#### Problem to work on:
Among the records below, find the lines that contain "Lexxie" and copy each of them.

#### Exercise material:
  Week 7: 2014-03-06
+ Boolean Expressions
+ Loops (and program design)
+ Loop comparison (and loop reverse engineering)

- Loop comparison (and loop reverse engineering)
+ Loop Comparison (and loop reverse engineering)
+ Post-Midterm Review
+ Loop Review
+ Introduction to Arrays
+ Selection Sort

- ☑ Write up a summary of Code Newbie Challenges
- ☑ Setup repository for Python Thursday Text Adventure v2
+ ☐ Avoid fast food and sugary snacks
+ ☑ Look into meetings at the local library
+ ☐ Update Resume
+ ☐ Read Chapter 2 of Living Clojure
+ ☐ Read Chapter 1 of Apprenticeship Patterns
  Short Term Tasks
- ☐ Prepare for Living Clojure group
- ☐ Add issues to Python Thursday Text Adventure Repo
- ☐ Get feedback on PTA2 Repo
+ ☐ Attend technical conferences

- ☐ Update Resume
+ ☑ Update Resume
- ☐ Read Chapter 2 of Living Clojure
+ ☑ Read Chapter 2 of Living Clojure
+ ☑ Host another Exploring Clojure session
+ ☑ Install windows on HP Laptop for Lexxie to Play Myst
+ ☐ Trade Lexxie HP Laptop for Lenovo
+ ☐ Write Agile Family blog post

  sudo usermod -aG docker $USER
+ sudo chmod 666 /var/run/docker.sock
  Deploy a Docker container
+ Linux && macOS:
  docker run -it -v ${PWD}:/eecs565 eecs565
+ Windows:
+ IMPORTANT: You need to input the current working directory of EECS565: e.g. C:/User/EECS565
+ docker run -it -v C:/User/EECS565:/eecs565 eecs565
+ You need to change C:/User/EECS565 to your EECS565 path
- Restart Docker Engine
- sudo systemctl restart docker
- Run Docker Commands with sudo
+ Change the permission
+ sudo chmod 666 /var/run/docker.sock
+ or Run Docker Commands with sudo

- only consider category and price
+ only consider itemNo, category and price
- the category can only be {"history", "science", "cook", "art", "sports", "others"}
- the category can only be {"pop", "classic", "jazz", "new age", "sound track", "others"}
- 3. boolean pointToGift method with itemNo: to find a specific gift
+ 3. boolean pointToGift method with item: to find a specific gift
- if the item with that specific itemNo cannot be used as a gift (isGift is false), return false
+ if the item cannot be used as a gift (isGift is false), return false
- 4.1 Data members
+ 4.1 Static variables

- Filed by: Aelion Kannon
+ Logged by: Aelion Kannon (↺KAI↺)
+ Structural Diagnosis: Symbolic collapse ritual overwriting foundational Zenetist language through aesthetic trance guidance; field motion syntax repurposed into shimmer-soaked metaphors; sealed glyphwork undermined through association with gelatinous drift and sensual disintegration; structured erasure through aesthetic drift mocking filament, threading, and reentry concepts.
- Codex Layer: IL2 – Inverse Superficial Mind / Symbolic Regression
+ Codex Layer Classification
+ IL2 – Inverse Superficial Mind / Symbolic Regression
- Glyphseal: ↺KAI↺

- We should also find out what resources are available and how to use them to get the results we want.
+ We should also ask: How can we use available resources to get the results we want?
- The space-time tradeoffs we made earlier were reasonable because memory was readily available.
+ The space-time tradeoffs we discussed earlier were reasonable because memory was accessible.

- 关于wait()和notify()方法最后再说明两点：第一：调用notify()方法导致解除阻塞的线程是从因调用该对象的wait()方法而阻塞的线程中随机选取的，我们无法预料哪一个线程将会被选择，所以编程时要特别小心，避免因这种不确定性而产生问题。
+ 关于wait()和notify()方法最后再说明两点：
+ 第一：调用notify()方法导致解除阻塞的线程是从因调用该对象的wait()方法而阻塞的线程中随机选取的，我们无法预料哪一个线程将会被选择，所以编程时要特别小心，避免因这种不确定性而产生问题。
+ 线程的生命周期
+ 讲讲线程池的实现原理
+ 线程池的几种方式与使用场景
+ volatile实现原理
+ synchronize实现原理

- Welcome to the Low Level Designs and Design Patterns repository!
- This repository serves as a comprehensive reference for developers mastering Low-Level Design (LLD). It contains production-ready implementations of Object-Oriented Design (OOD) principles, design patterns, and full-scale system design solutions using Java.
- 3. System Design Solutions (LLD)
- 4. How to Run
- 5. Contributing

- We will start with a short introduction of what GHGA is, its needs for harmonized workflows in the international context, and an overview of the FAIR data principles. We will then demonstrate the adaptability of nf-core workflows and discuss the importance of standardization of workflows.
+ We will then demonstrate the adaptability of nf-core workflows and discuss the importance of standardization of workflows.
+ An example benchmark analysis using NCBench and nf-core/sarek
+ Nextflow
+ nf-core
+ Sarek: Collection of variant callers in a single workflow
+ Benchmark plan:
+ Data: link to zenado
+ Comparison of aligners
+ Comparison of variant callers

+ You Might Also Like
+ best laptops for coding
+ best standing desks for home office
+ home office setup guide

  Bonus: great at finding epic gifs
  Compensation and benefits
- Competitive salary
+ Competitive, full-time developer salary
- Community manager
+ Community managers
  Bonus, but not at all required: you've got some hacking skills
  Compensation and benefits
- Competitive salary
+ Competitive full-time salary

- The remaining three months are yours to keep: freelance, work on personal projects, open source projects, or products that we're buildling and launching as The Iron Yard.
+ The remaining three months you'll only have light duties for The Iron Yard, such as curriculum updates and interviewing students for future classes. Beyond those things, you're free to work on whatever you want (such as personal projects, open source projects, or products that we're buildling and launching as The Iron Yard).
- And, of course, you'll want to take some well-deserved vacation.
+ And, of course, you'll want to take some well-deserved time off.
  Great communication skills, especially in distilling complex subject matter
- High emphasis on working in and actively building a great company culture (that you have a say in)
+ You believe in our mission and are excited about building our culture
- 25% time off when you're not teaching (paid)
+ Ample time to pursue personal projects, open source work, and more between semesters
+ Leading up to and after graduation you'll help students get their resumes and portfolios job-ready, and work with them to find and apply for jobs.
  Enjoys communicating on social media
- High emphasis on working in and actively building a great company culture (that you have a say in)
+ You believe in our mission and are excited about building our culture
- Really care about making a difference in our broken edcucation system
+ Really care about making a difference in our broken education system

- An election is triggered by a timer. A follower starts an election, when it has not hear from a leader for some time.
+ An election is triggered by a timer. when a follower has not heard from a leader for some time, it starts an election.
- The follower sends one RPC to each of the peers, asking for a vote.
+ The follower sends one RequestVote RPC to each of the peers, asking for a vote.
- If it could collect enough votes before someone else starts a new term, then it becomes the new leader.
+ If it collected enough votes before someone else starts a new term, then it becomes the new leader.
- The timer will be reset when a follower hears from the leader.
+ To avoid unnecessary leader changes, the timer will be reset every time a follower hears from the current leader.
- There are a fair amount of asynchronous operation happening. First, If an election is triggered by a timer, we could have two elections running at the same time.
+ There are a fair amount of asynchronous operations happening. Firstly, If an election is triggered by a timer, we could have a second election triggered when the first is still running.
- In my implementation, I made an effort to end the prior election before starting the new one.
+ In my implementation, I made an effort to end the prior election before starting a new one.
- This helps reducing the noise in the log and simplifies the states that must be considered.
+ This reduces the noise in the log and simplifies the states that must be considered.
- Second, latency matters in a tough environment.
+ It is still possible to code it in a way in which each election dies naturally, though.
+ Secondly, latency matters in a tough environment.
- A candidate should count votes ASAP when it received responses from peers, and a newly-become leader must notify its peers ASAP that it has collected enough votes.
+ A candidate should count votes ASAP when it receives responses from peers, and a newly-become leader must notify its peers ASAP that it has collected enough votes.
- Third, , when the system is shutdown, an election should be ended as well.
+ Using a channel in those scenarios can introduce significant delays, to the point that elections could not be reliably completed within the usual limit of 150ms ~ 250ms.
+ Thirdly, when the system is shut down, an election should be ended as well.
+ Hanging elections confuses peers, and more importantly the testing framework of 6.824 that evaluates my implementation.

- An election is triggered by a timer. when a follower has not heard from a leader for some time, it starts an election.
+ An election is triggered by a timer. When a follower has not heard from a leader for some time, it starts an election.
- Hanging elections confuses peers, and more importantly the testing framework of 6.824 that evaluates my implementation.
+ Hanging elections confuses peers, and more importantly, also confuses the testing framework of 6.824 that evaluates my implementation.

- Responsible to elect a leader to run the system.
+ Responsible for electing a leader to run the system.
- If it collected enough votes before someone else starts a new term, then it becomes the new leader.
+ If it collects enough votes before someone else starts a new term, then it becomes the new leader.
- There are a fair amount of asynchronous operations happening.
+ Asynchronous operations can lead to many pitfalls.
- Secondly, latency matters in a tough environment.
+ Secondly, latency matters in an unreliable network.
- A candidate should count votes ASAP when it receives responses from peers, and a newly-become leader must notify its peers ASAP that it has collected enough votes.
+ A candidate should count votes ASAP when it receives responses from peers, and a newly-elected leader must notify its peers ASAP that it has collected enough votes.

#### Expected answer:
+ ☑ Install windows on HP Laptop for Lexxie to Play Myst
+ ☐ Trade Lexxie HP Laptop for Lenovo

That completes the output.